### EXERCISE
All records below are to be repeated exactly, with the pictures left out.

### PROVIDED DATA
________

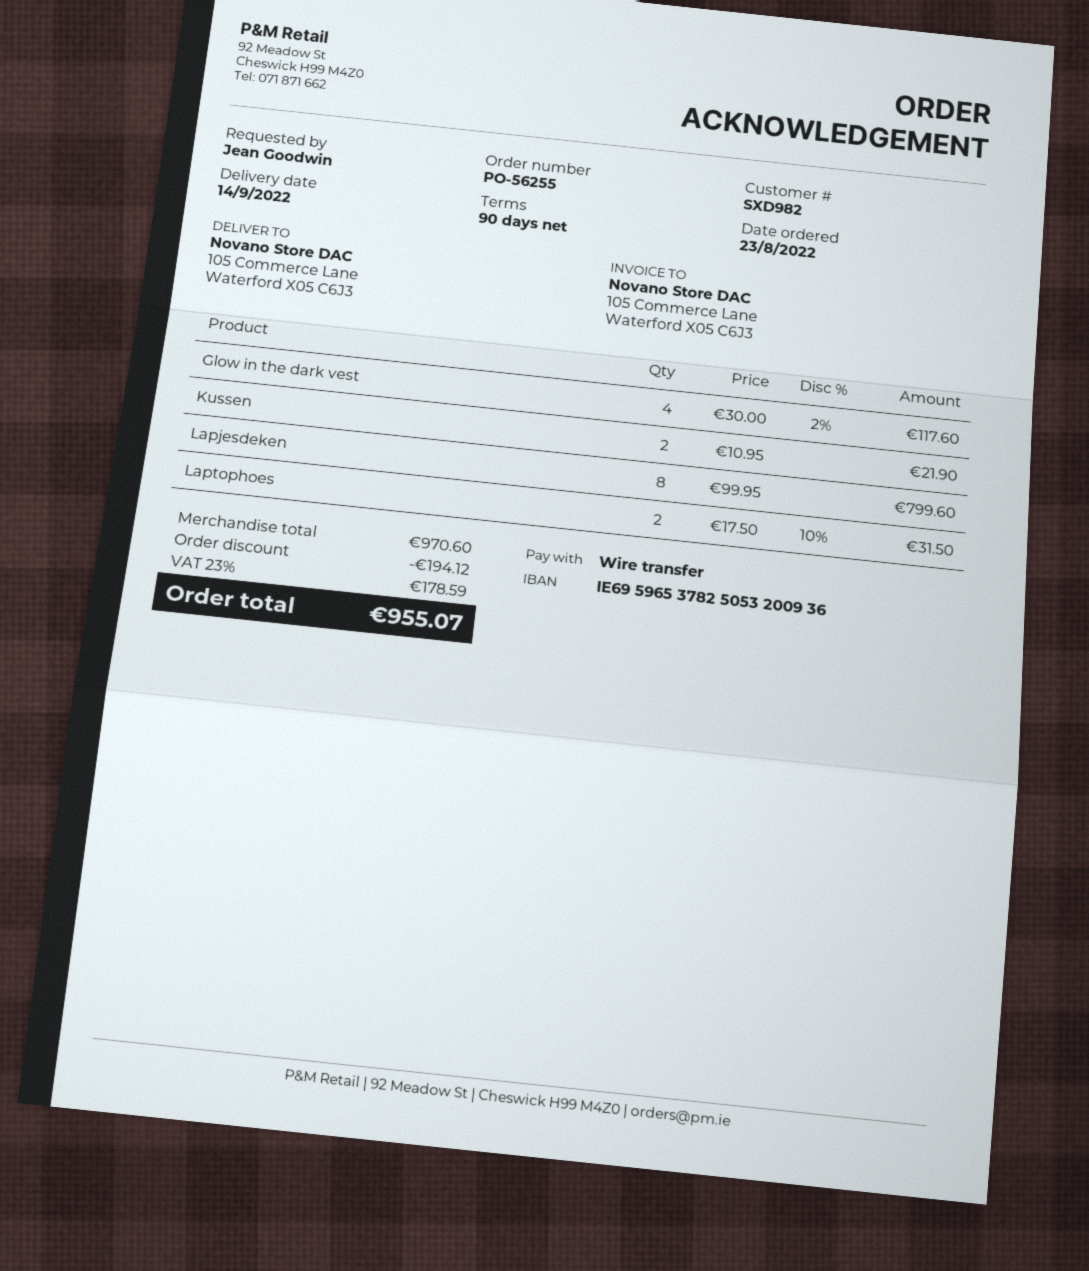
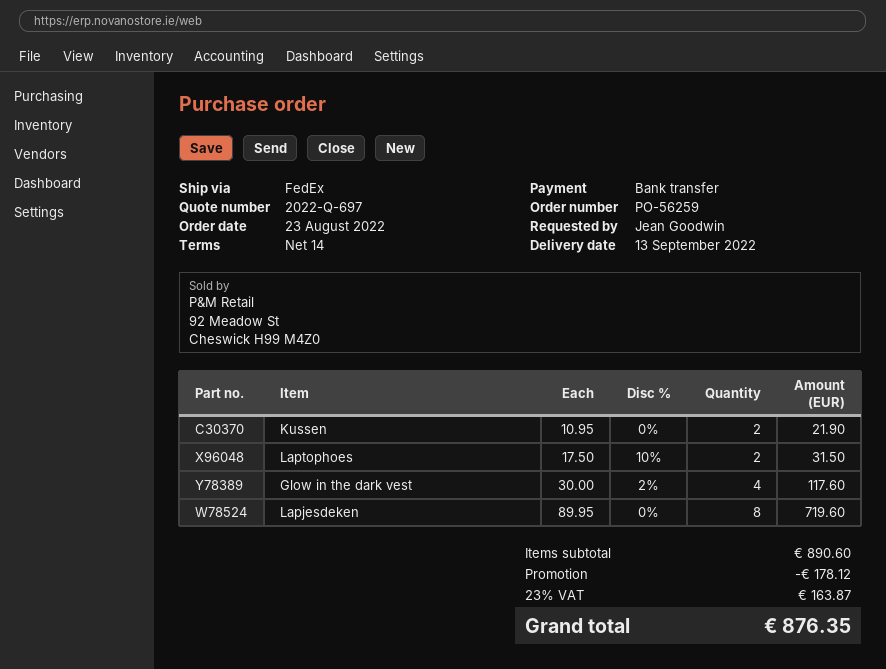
order number: PO-56255 -> PO-56259
delivery date: 2022-09-14 -> 2022-09-13
payment terms: 90 days -> 14 days
Lapjesdeken: 8 x 99.95 = 799.60 -> 8 x 89.95 = 719.60
subtotal: 970.60 -> 890.60
discount: 194.12 -> 178.12
tax: 23% = 178.59 -> 23% = 163.87
total: 955.07 -> 876.35

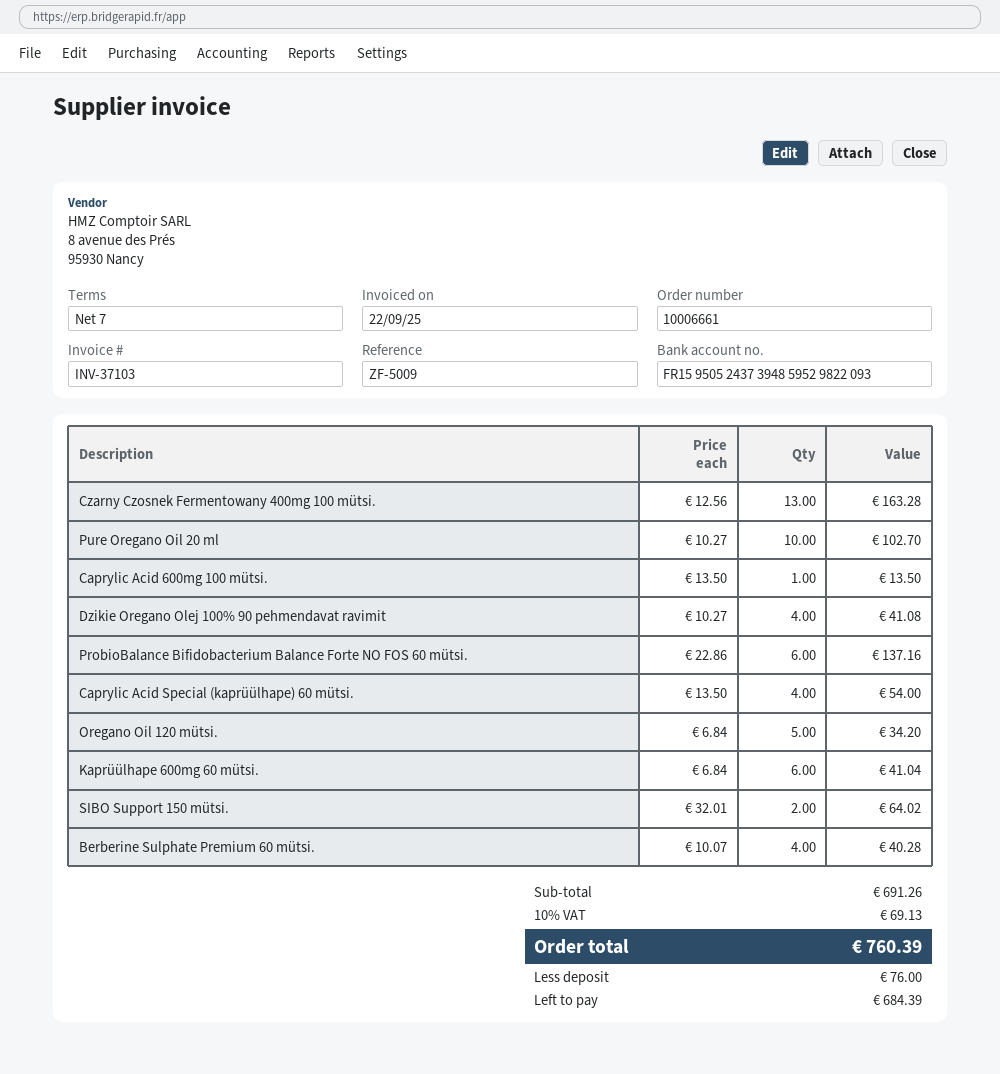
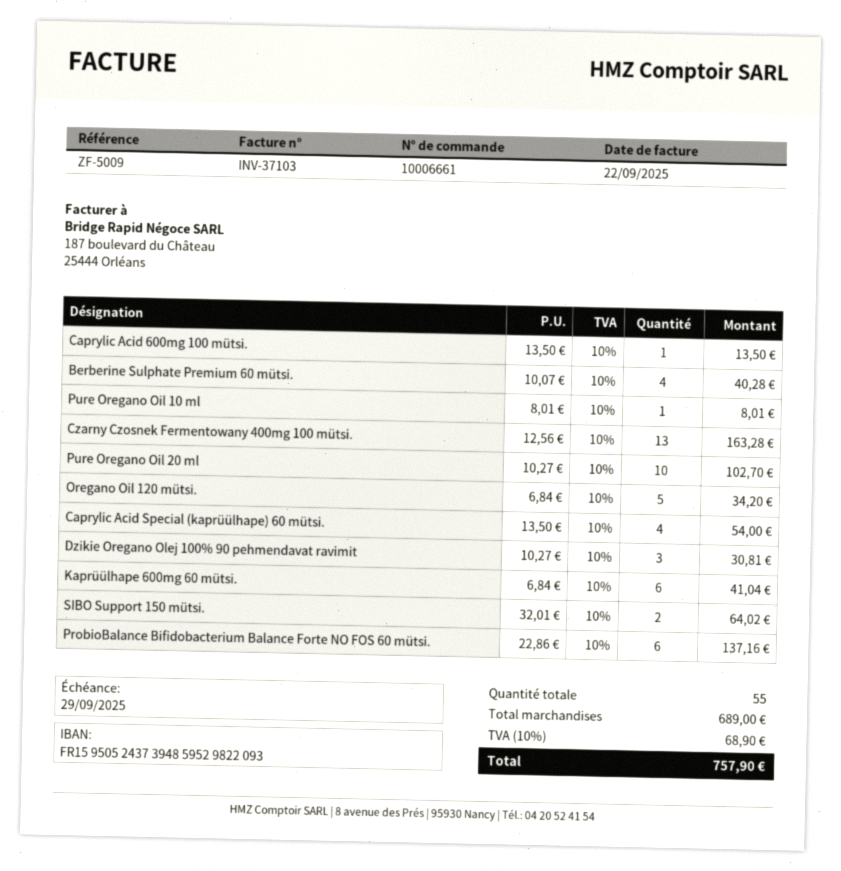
Dzikie Oregano Olej 100% 90 pehmendavat ravimit: 4 x 10.27 = 41.08 -> 3 x 10.27 = 30.81
Pure Oregano Oil 10 ml: none -> 1 x 8.01 = 8.01
subtotal: 691.26 -> 689.00
tax: 10% = 69.13 -> 10% = 68.90
total: 760.39 -> 757.90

________

### EXPECTED ANSWER
order number: PO-56255 -> PO-56259
delivery date: 2022-09-14 -> 2022-09-13
payment terms: 90 days -> 14 days
Lapjesdeken: 8 x 99.95 = 799.60 -> 8 x 89.95 = 719.60
subtotal: 970.60 -> 890.60
discount: 194.12 -> 178.12
tax: 23% = 178.59 -> 23% = 163.87
total: 955.07 -> 876.35

Dzikie Oregano Olej 100% 90 pehmendavat ravimit: 4 x 10.27 = 41.08 -> 3 x 10.27 = 30.81
Pure Oregano Oil 10 ml: none -> 1 x 8.01 = 8.01
subtotal: 691.26 -> 689.00
tax: 10% = 69.13 -> 10% = 68.90
total: 760.39 -> 757.90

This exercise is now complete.